INFORMATION PROVIDED:

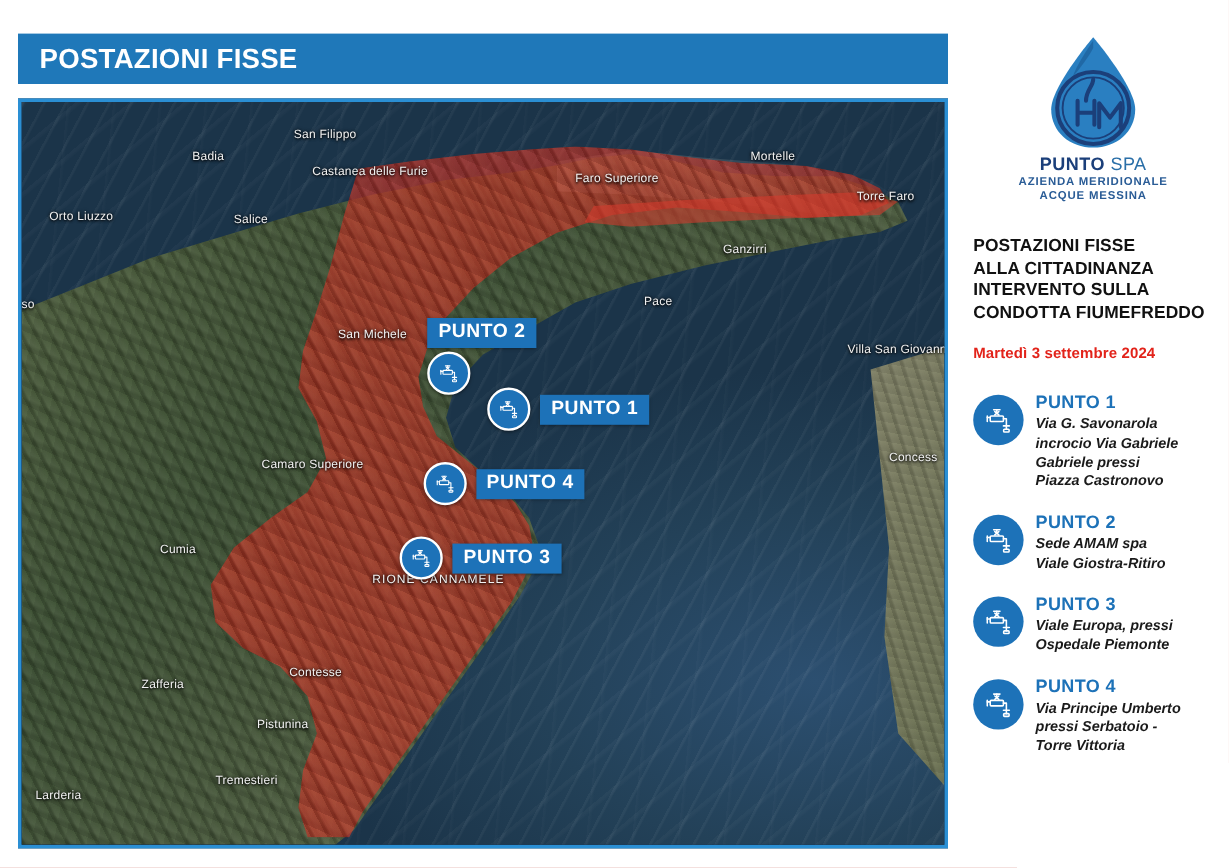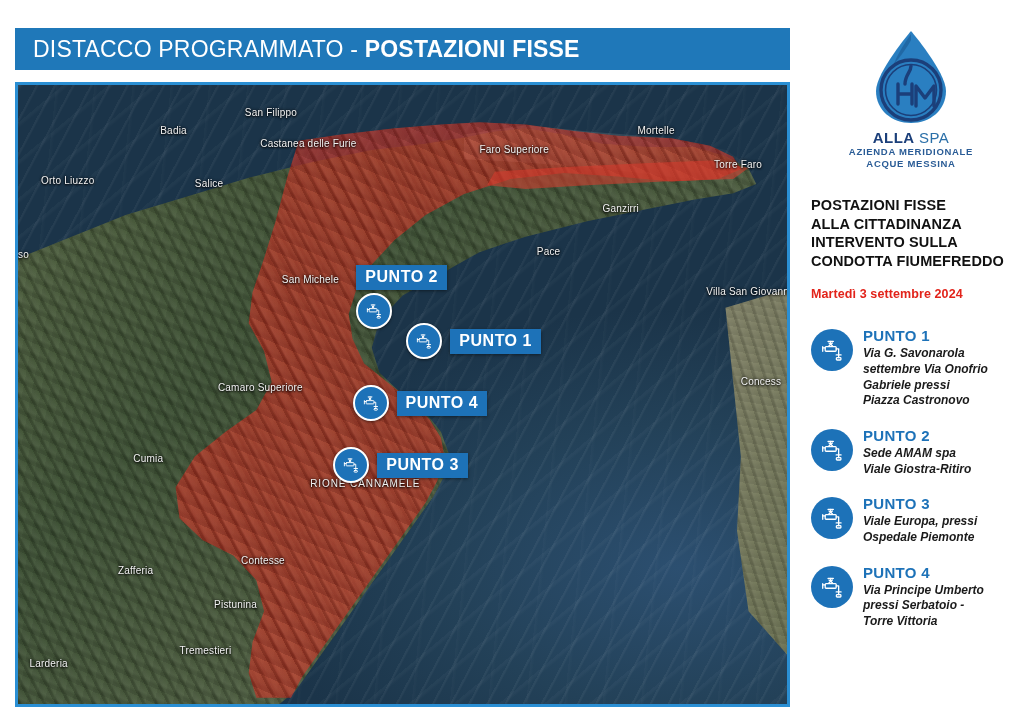--- a/index.html
+++ b/index.html
@@ -310,21 +310,20 @@
     font-style: italic;
     font-weight: 700;
     line-height: 1.30;
   }
   .punto-desc div { white-space: nowrap; }
 </style>
 </head>
 <body>
 
 <div id="header-banner">
-  <span class="title-light">DISTACCO PROGRAMMATO - </span>
     <span class="title-bold">POSTAZIONI FISSE</span>
 </div>
 
 <div id="map-frame">
   <div id="map-canvas">
     <div class="layer" id="sea-base"></div>
     <div class="layer" id="sea-ripples"></div>
     <div class="layer" id="land-mass"></div>
     <div class="layer" id="land-texture"></div>
     <div class="layer" id="coast-strip"></div>
@@ -332,21 +331,21 @@
     <div class="layer" id="calabria-texture"></div>
     <div class="layer" id="red-area"></div>
     <div class="layer" id="red-area-texture"></div>
     <div class="layer" id="red-spit"></div>
 
     <div id="place-labels">
         <div class="place-label" style="left: 29.5%; top: 3.5%;">San Filippo</div>
         <div class="place-label" style="left: 18.5%; top: 6.5%;">Badia</div>
         <div class="place-label" style="left: 31.5%; top: 8.5%;">Castanea delle Furie</div>
         <div class="place-label" style="left: 60%; top: 9.5%;">Faro Superiore</div>
-        <div class="place-label" style="left: 79%; top: 6.5%; margin-left: 12px;">Mortelle</div>
+        <div class="place-label" style="left: 79%; top: 6.5%;">Mortelle</div>
         <div class="place-label" style="left: 90.5%; top: 12%;">Torre Faro</div>
         <div class="place-label" style="left: 76%; top: 19%;">Ganzirri</div>
         <div class="place-label" style="left: 3%; top: 14.5%;">Orto Liuzzo</div>
         <div class="place-label" style="left: 23%; top: 15%;">Salice</div>
         <div class="place-label" style="left: 62%; top: 26%; padding-left: 42px;">Pace</div>
         <div class="place-label" style="left: 0%; top: 26.5%;">so</div>
         <div class="place-label" style="left: 33%; top: 30.5%; padding-left: 10px;">San Michele</div>
         <div class="place-label" style="left: 89.5%; top: 32.5%;">Villa San Giovanni</div>
         <div class="place-label" style="left: 94%; top: 47%;">Concess</div>
         <div class="place-label" style="left: 26%; top: 48%;">Camaro Superiore</div>
@@ -449,21 +448,21 @@
     <svg id="logo-mark" width="86" height="98" viewBox="0 0 86 98">
       <path d="M43 3 C43 3 8 44 8 63 C8 82 23.7 95 43 95 C62.3 95 78 82 78 63 C78 44 43 3 43 3 Z" fill="#2a7fc1"></path>
       <path d="M43 6 C43 6 30 24 26 36 C33 28 40 18 43 12 Z" fill="#1b5c96" opacity="0.65"></path>
       <circle cx="43" cy="62" r="30" fill="none" stroke="#1b3f7a" stroke-width="3.4"></circle>
       <circle cx="43" cy="62" r="25.5" fill="none" stroke="#1b3f7a" stroke-width="1.6"></circle>
       <path d="M30 76 L30 56 M30 66 L44 66 M44 56 L44 76" fill="none" stroke="#1b3f7a" stroke-width="3.4" stroke-linecap="round"></path>
       <path d="M37 56 C37 47 43 44 43 38" fill="none" stroke="#1b3f7a" stroke-width="3.4" stroke-linecap="round"></path>
       <path d="M48 78 L48 58 L57 70 L66 58 L66 78" fill="none" stroke="#1b3f7a" stroke-width="3.4" stroke-linejoin="round" stroke-linecap="round"></path>
     </svg>
     <div id="logo-name">
-      <span>ALLA</span><span class="thin"> SPA</span>
+      <span>PUNTO</span><span class="thin"> SPA</span>
     </div>
     <div id="logo-sub1">AZIENDA MERIDIONALE</div>
     <div id="logo-sub2">ACQUE MESSINA</div>
   </div>
 
   <div id="headline">
     <div>POSTAZIONI FISSE</div>
     <div>ALLA CITTADINANZA</div>
     <div>INTERVENTO SULLA</div>
     <div>CONDOTTA FIUMEFREDDO</div>
@@ -487,21 +486,21 @@
               <path d="M20.8 21.6 H26.4"></path>
               <path d="M23.6 21.6 V24.8"></path>
               <rect x="21.0" y="24.8" width="5.2" height="2.6" rx="0.8"></rect>
             </g>
           </svg>
         </div>
         <div class="punto-text">
           <div class="punto-title">PUNTO 1</div>
           <div class="punto-desc">
             <div>Via G. Savonarola</div>
-            <div>settembre Via Onofrio</div>
+            <div>incrocio Via Gabriele</div>
             <div>Gabriele pressi</div>
             <div>Piazza Castronovo</div>
           </div>
         </div>
       </div>
       <div class="punto-item">
         <div class="punto-badge">
           <svg width="28" height="28" viewBox="0 0 32 32">
             <g fill="none" stroke="#ffffff" stroke-width="1.5" stroke-linecap="round" stroke-linejoin="round">
               <path d="M11.5 6.2 H17.5"></path>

WORK REQUIRED: Copy each line of the preceding data that contains the string "viewBox".

RESPONSE:
     <svg id="logo-mark" width="86" height="98" viewBox="0 0 86 98">
           <svg width="28" height="28" viewBox="0 0 32 32">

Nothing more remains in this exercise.